I had the impression that there was a lot going on in bilingual education in Brazil. There is certainly plenty of information about this growth area on the internet. I’d assumed that there would be lots of examples of ‘how’ language and content are integrated. As it turned out, the teachers I met had similar issues to colleagues I work with in Europe. They write their own materials, by and large. They find that the published materials which they import from MT contexts are not ideal for their students and that they need to do a lot to adapt them to fit their learners’ needs. This meant that they were interested in CLIL. They were interested in finding specific examples of how to provide the ‘scaffolding’ referred to in Jim Cummins’ plenary.
Having said that, I also came away with the lesson that we’ve only just started chipping at this iceberg. Cummins, Garcia, Pakir made clear statements about the fact that we need to concentrate on languages and bilingualism beyond the compartmentalised separated ‘two language’ perspective (20th century). We need to think about a more dynamic relationship between languages and create a methodology which respects the very complex interaction (translanguaging) between the languages of our learners.
This has implications for CLIL in Europe, it suggests possibly that there is a role for more inventive MT use in the English-medium classroom. Garcia suggests a preview, view, review approach in which at each stage a different language may be used. Cummins suggests translation has a role in ‘publishing’ our students work in a way which reflects their true identities as bilinguals, or ‘becoming’ bilinguals.
I came away invigorated but a little anxious too. I feel that I still have a lot to learn about how two or more languages can work together in the curriculum in my context. I suspect that my colleagues teaching content and language successfully are ‘doing’ much of the things mentioned above, it’s just not written down in a methodology yet. I’m left with Dr Garcia’s message in my mind that we can no longer think of bilingual development from a monolingual perspective and that bilingualism is becoming a norm in many many places.

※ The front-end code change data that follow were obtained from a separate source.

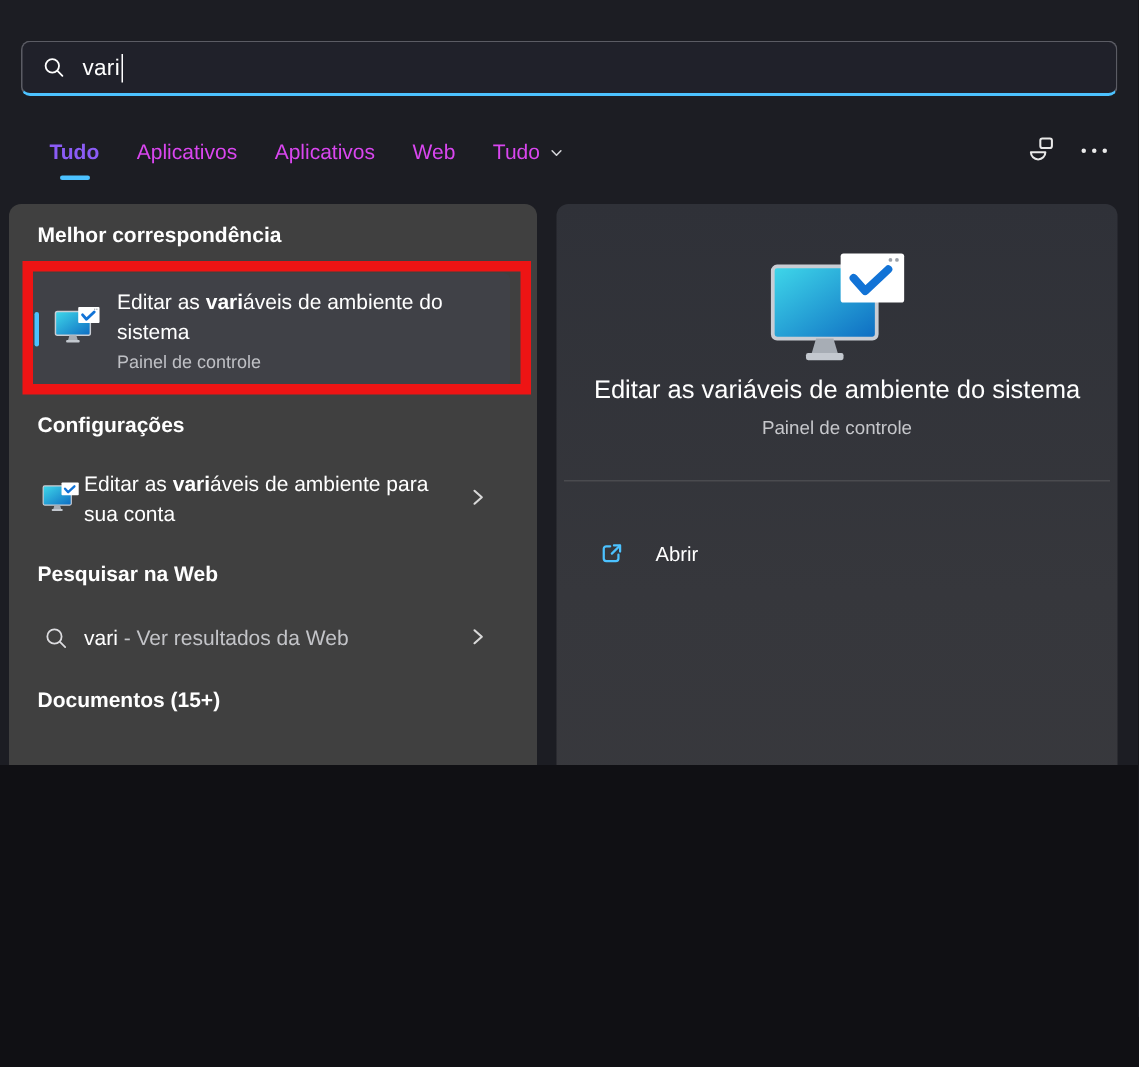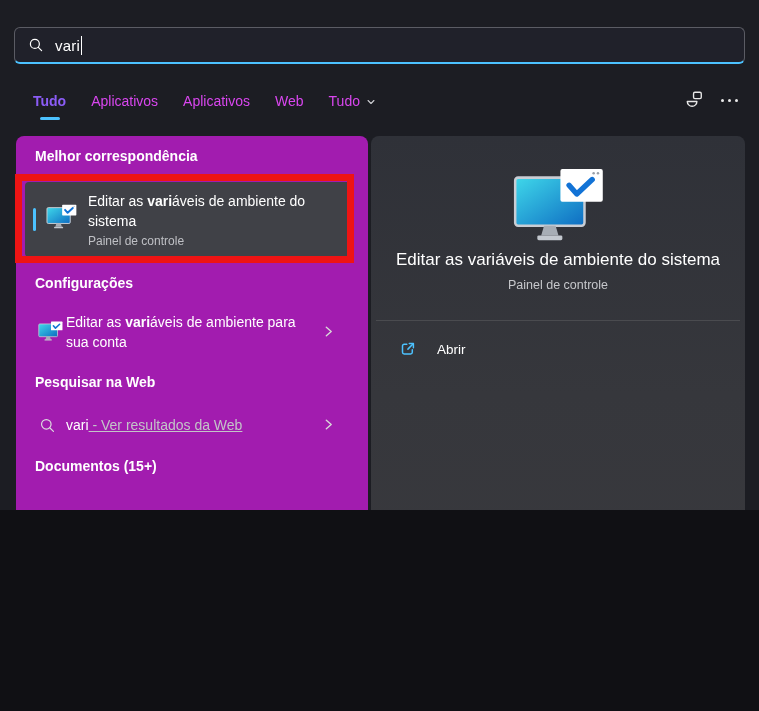"Melhor correspondência" .panel-left { background: #a21caf -> #404040; left: 16px -> 6px }
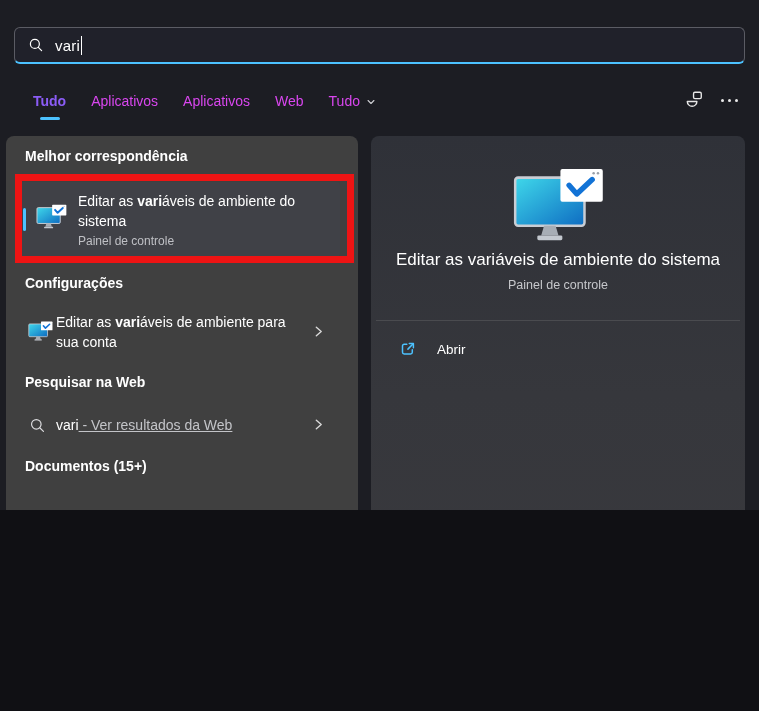"Abrir" .open-row { top: 196px -> 216px }
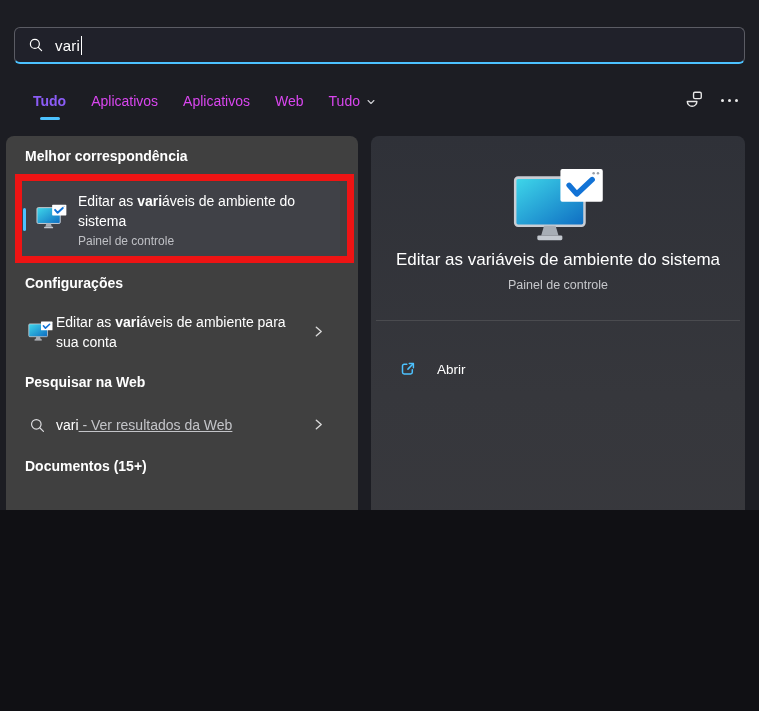"- Ver resultados da Web" .web-text .dim { text-decoration: underline -> none }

What then will be the reality of classroom practice in the future, let’s say a late 21st century classroom practice for education?
It’s likely to be one which is a methodology which not only pays attention and is aware of the diversity of language background in the classes we teach, but it will also be a methodology which ‘makes use’, which ‘exploits’ this aspect of the our learners’ group, celebrates it, publishes it and actively encourages learners’ awareness and identity as speakers of several languages.
Science Across the World - surely the best programme for publishing student work and developing their own sense of identity!
There is a sniff of interest in Young Ambassadors of Chemistry type events in Brazil. I'll certainly get my thinking cap on, talk to Lady Lida and see if we can't set something up.
Would be great to go back and work in some Brazilian schools.